Beyond this case, the principles apply broadly to grey iron castings. For instance, controlling solidification morphology in grey iron involves understanding graphite precipitation, which influences shrinkage behavior. The cooling curve analysis can be extended using equations like:
$$ \frac{dT}{dt} = f(C_e, S_i) $$
where \( C_e \) is carbon equivalent and \( S_i \) is silicon content. In simulation, I incorporated material databases specific to grey iron castings to capture these effects. Moreover, the use of ceramic tubes for bottom gating can be optimized further by analyzing flow velocity \( v \) to prevent erosion:
$$ v = \frac{Q}{A_{tube}} $$
where \( Q \) is volumetric flow rate and \( A_{tube} \) is cross-sectional area. For this casting, \( v \) was kept below 1 m/s to ensure smooth filling.
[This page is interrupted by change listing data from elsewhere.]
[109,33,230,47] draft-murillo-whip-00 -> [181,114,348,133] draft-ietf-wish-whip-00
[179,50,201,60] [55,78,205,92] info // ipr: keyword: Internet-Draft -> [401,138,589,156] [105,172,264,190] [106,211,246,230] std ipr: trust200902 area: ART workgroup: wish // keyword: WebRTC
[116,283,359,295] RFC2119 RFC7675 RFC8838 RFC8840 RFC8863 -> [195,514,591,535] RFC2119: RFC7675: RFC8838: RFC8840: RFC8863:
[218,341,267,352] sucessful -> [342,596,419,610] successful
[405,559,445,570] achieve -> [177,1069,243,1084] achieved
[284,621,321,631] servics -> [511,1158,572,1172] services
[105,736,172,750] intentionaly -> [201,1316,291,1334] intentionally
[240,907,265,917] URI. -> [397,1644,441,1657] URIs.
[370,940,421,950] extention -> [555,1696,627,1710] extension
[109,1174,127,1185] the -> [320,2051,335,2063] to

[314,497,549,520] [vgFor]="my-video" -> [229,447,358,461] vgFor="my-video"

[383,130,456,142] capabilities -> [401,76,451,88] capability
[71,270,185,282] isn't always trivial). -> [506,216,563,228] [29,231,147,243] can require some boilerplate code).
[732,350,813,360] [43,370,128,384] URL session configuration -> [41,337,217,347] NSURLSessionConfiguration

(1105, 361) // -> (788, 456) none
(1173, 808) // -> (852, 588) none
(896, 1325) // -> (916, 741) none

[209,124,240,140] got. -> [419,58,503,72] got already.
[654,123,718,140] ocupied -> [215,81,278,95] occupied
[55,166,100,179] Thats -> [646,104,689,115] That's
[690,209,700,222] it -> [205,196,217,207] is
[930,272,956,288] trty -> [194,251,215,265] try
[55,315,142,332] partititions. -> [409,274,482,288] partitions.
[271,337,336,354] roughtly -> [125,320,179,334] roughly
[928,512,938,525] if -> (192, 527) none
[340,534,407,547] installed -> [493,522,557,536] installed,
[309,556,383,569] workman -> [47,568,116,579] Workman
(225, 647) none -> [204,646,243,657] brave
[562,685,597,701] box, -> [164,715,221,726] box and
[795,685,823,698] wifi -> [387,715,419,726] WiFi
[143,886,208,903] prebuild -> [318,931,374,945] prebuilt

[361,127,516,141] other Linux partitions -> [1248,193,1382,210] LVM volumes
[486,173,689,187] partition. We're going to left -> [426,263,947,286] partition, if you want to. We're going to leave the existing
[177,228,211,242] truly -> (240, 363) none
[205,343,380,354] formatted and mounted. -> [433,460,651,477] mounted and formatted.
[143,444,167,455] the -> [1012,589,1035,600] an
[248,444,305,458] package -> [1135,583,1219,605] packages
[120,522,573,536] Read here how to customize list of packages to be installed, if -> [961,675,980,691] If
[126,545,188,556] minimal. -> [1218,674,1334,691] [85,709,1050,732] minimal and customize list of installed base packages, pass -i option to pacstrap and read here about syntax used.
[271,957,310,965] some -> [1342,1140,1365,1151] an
In conclusion, through iterative simulation and practical adjustments, I demonstrated that shrinkage defects in grey iron castings can be effectively eliminated by combining chills and risers to achieve sequential solidification, while bottom gating via ceramic tubes minimizes oxide inclusions. The Anycasting software provided accurate predictions that guided these improvements, reducing defect risks from over 80% to under 5%. This approach not only saved time and cost but also enhanced the reliability of grey iron castings for critical applications. As industries demand higher-quality components, such simulation-based methodologies will become indispensable for advancing grey iron castings technology, ensuring they meet ever-tightening standards for performance and durability.